There is even a theological term, for this unknowing of you–The Incomprehensibility of God.
There are things about You, that are beyond our ability to understand.
There are things about You, that are hidden from us. As it should be.
We see that in Deuteronomy 29:29–“29 “The secret things belong to the Lord our God….”
And elsewhere, in broader strokes, as we contemplate words from the Prophets, as we gaze upon the cross and marvel at the sacrifice, as we read about the transfiguration and resurrection and ascension, as we wade deep into the words found in Revelation.
There are things we cannot know, answers we cannot grasp, concepts that are beyond our finite reach.
And, I suppose, we should feel comfort in that. Because, if these things were not so, then You would not be God.

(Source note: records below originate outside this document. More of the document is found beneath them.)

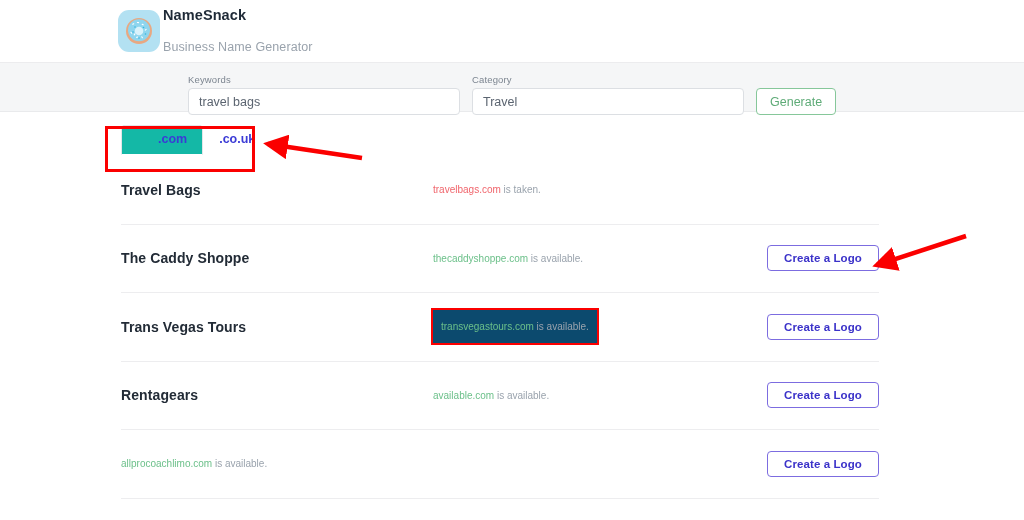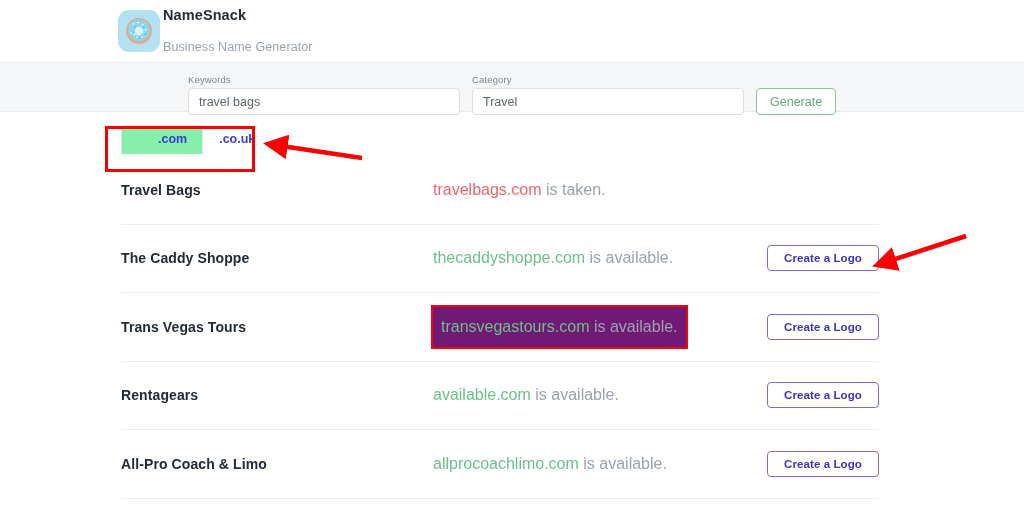".com" .tab.active { background: #86efac -> #14b8a6 }
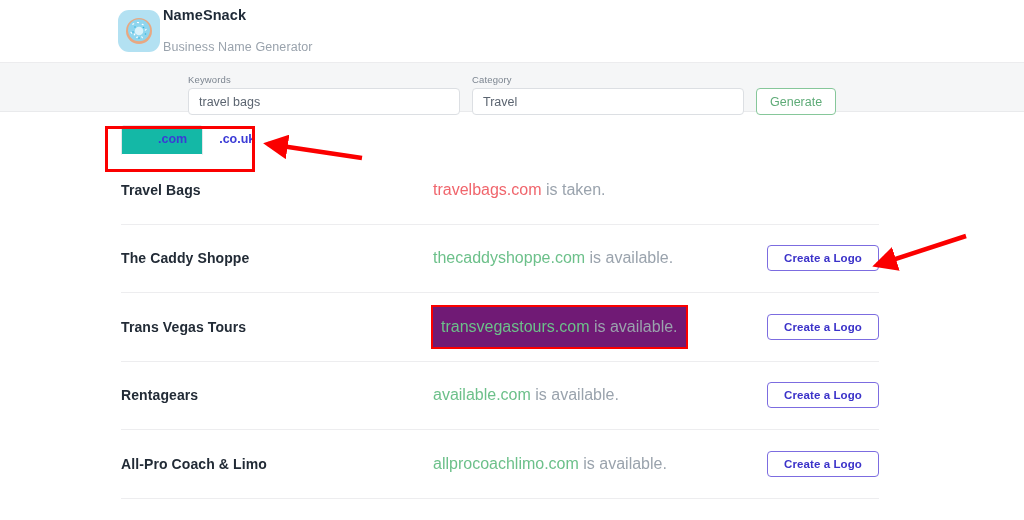"travelbags.com is taken." .result-status { font-size: 16px -> 10px }
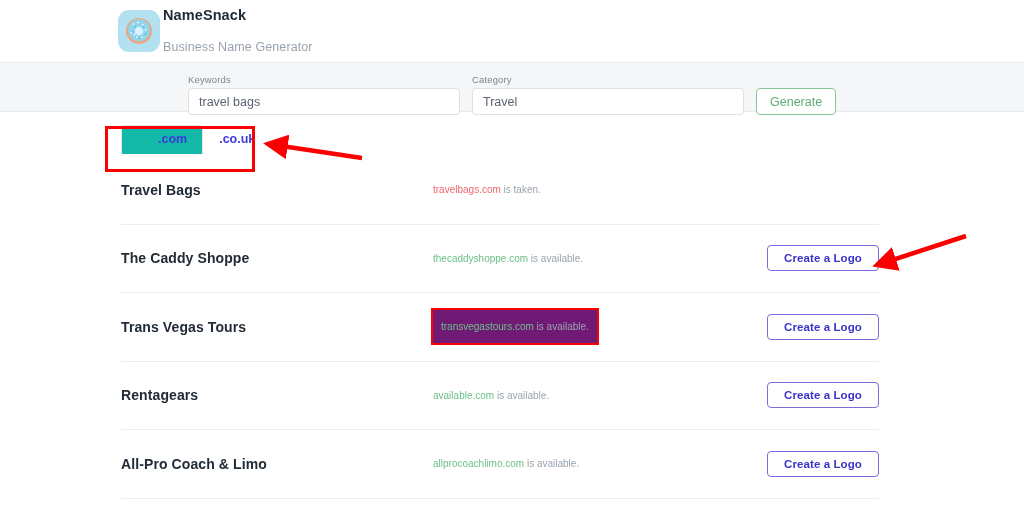"transvegastours.com is available." .status-boxed { background: #701a75 -> #0c4a6e }
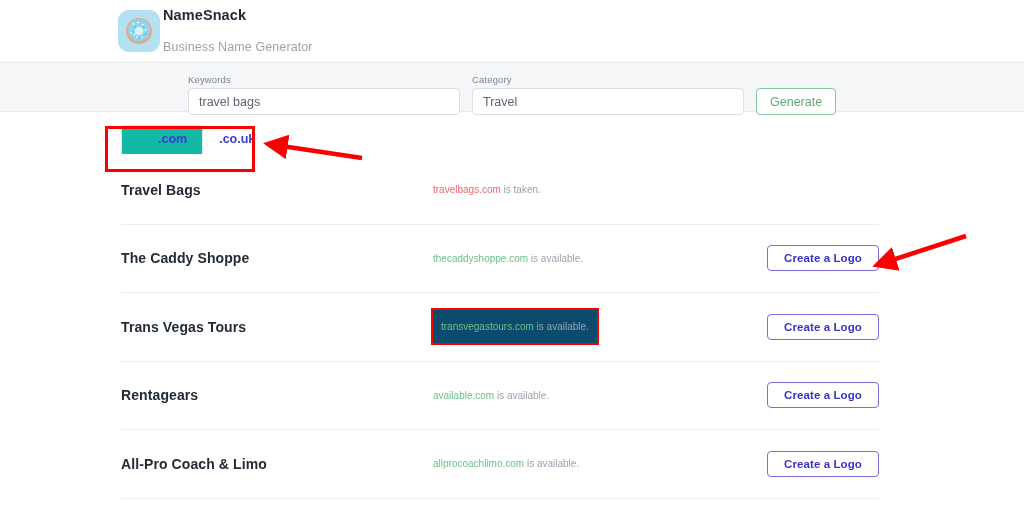"All-Pro Coach & Limo" div.result-name { html: <div>All-Pro Coach &amp; Limo</div> -> none }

And, O, my soul, we need you to be God.
And so tonight, I am taken by a prayer, written to you, by A.W. Tozer. Mainly, because it is most assuredly a prayer that I, myself, should pray. Regularly.
Maybe even every day.
Maybe even every morning.
Before the day gets away from me. And before my mind gets wrapped up in the unknowing.
Maybe these words, from Tozer, need to be my words, on a consistent basis:
“Teach us to know that we can not know, for the things of God knoweth no man, but the Spirit of God. Let faith support us where reason fails, and we shall think because we believe, not in order that we may believe.
In Jesus’ Name, Amen.”
Teach us to know that we can not know. And that it is ok. It is ok. Teach us to keep searching, to keep asking, to keep drawing near to You through prayer, through scripture work, through sitting under solid teaching, but please, O God, teach us this also–that we can not know. And then give us the faith required to support us. We like reason. We trust in reason, just as we trust in the chairs we sit in to hold us up. Grant us, through you mercy and grace, the faith required to support us, much like our favorite chairs support us.
Give us faith. We can not produce it, on our own.
And then remind us that our thinking should be because we believe, and not in order that we may believe.
Because, o God, I get that wrong, so often.